Write out all of the records exactly once more and skip the images.

___ RECORDS FOR THE EXERCISE

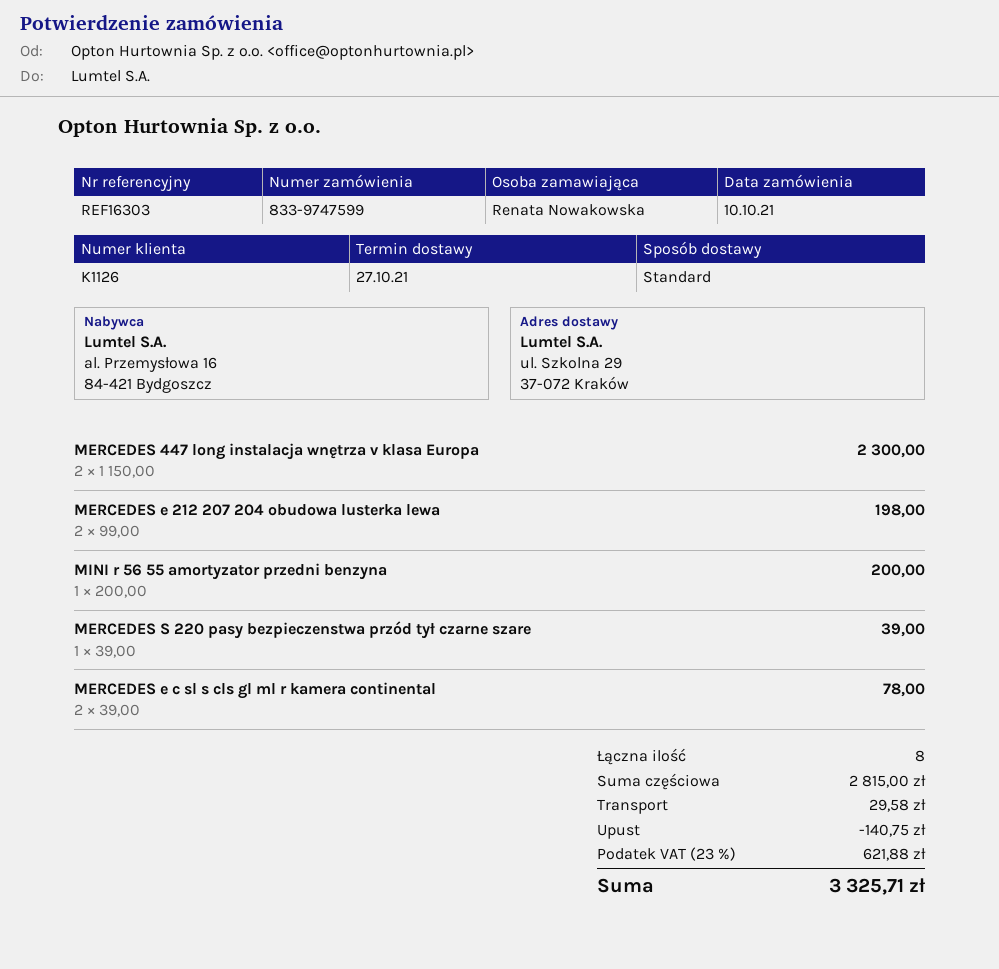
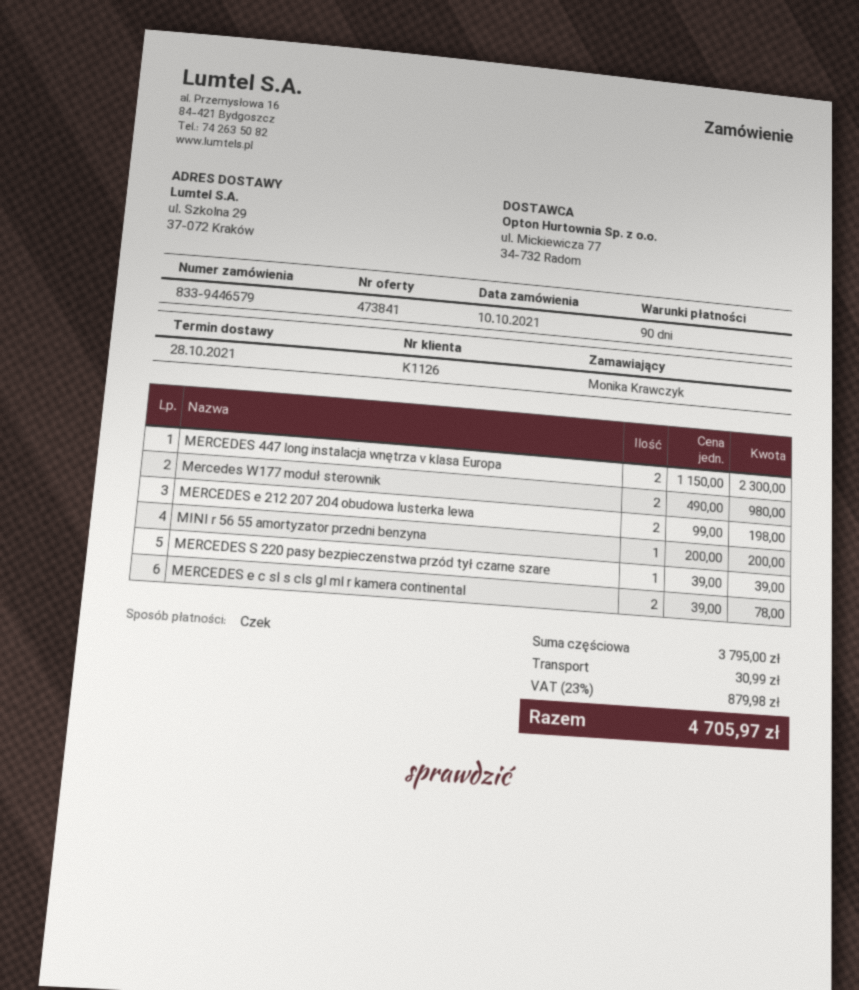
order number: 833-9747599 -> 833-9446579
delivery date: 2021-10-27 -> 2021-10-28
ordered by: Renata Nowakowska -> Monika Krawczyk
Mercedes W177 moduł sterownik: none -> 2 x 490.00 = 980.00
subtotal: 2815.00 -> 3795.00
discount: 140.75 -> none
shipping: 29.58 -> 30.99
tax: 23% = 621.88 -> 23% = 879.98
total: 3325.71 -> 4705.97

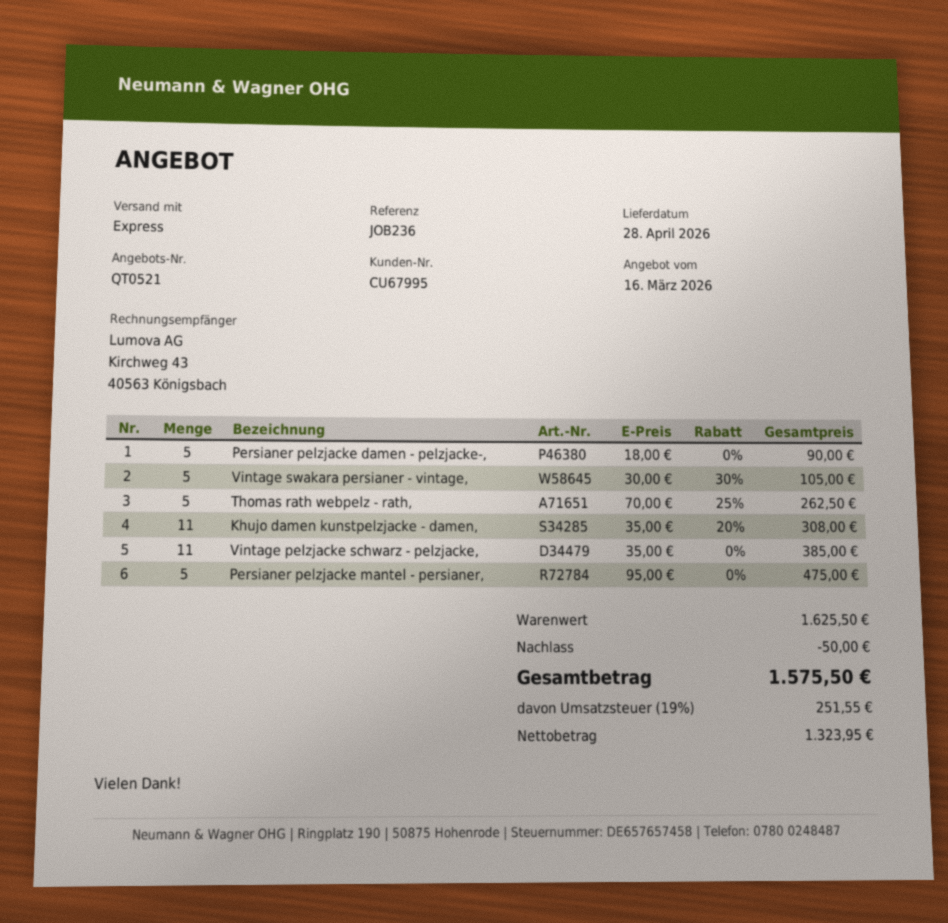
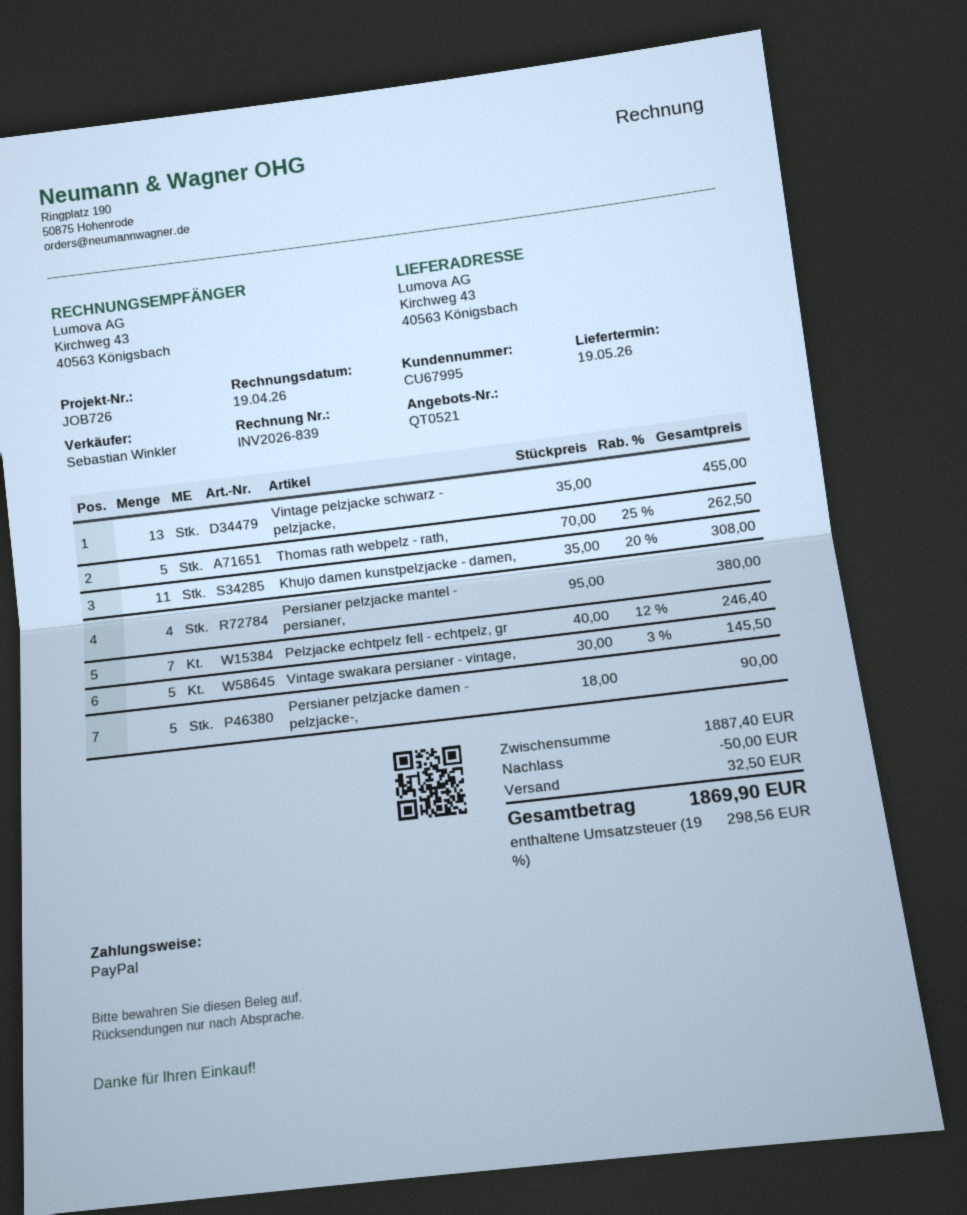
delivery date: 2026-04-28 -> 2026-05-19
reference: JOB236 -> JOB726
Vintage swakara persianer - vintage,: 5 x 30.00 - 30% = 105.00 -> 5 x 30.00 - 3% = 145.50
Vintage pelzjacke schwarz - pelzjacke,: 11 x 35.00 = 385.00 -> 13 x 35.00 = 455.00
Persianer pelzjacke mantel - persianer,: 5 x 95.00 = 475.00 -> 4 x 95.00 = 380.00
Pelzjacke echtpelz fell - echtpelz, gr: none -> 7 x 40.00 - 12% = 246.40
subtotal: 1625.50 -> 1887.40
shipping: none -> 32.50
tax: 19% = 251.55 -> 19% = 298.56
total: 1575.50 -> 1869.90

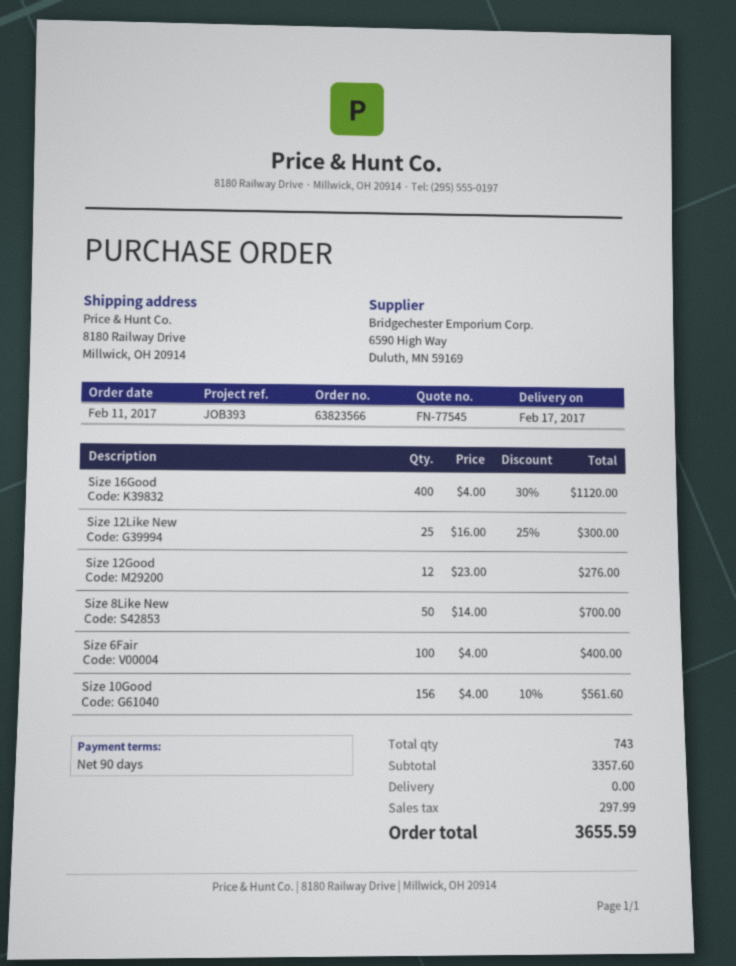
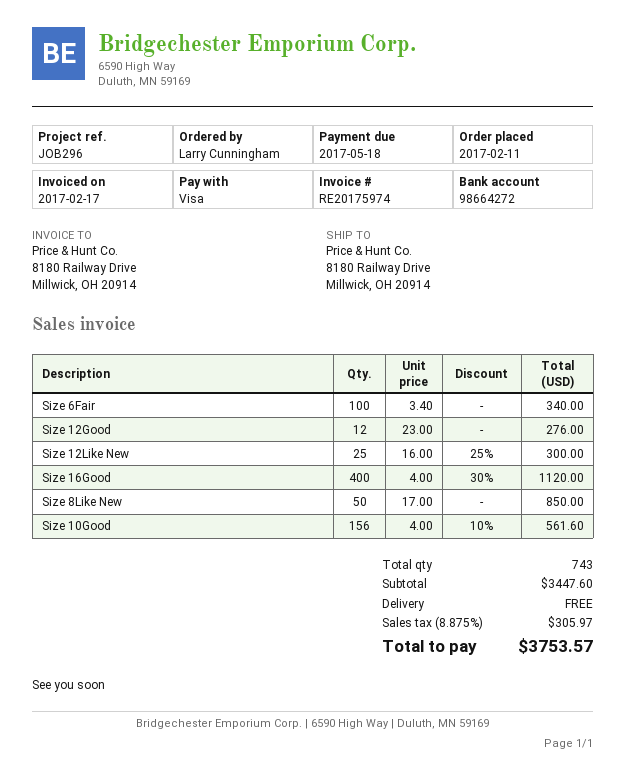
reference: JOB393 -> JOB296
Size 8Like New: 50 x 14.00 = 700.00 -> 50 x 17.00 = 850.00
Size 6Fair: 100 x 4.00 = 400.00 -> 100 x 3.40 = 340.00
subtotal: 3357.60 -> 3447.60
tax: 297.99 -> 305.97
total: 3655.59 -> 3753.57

______

**ANSWER SPACE:**
order number: 833-9747599 -> 833-9446579
delivery date: 2021-10-27 -> 2021-10-28
ordered by: Renata Nowakowska -> Monika Krawczyk
Mercedes W177 moduł sterownik: none -> 2 x 490.00 = 980.00
subtotal: 2815.00 -> 3795.00
discount: 140.75 -> none
shipping: 29.58 -> 30.99
tax: 23% = 621.88 -> 23% = 879.98
total: 3325.71 -> 4705.97

delivery date: 2026-04-28 -> 2026-05-19
reference: JOB236 -> JOB726
Vintage swakara persianer - vintage,: 5 x 30.00 - 30% = 105.00 -> 5 x 30.00 - 3% = 145.50
Vintage pelzjacke schwarz - pelzjacke,: 11 x 35.00 = 385.00 -> 13 x 35.00 = 455.00
Persianer pelzjacke mantel - persianer,: 5 x 95.00 = 475.00 -> 4 x 95.00 = 380.00
Pelzjacke echtpelz fell - echtpelz, gr: none -> 7 x 40.00 - 12% = 246.40
subtotal: 1625.50 -> 1887.40
shipping: none -> 32.50
tax: 19% = 251.55 -> 19% = 298.56
total: 1575.50 -> 1869.90

reference: JOB393 -> JOB296
Size 8Like New: 50 x 14.00 = 700.00 -> 50 x 17.00 = 850.00
Size 6Fair: 100 x 4.00 = 400.00 -> 100 x 3.40 = 340.00
subtotal: 3357.60 -> 3447.60
tax: 297.99 -> 305.97
total: 3655.59 -> 3753.57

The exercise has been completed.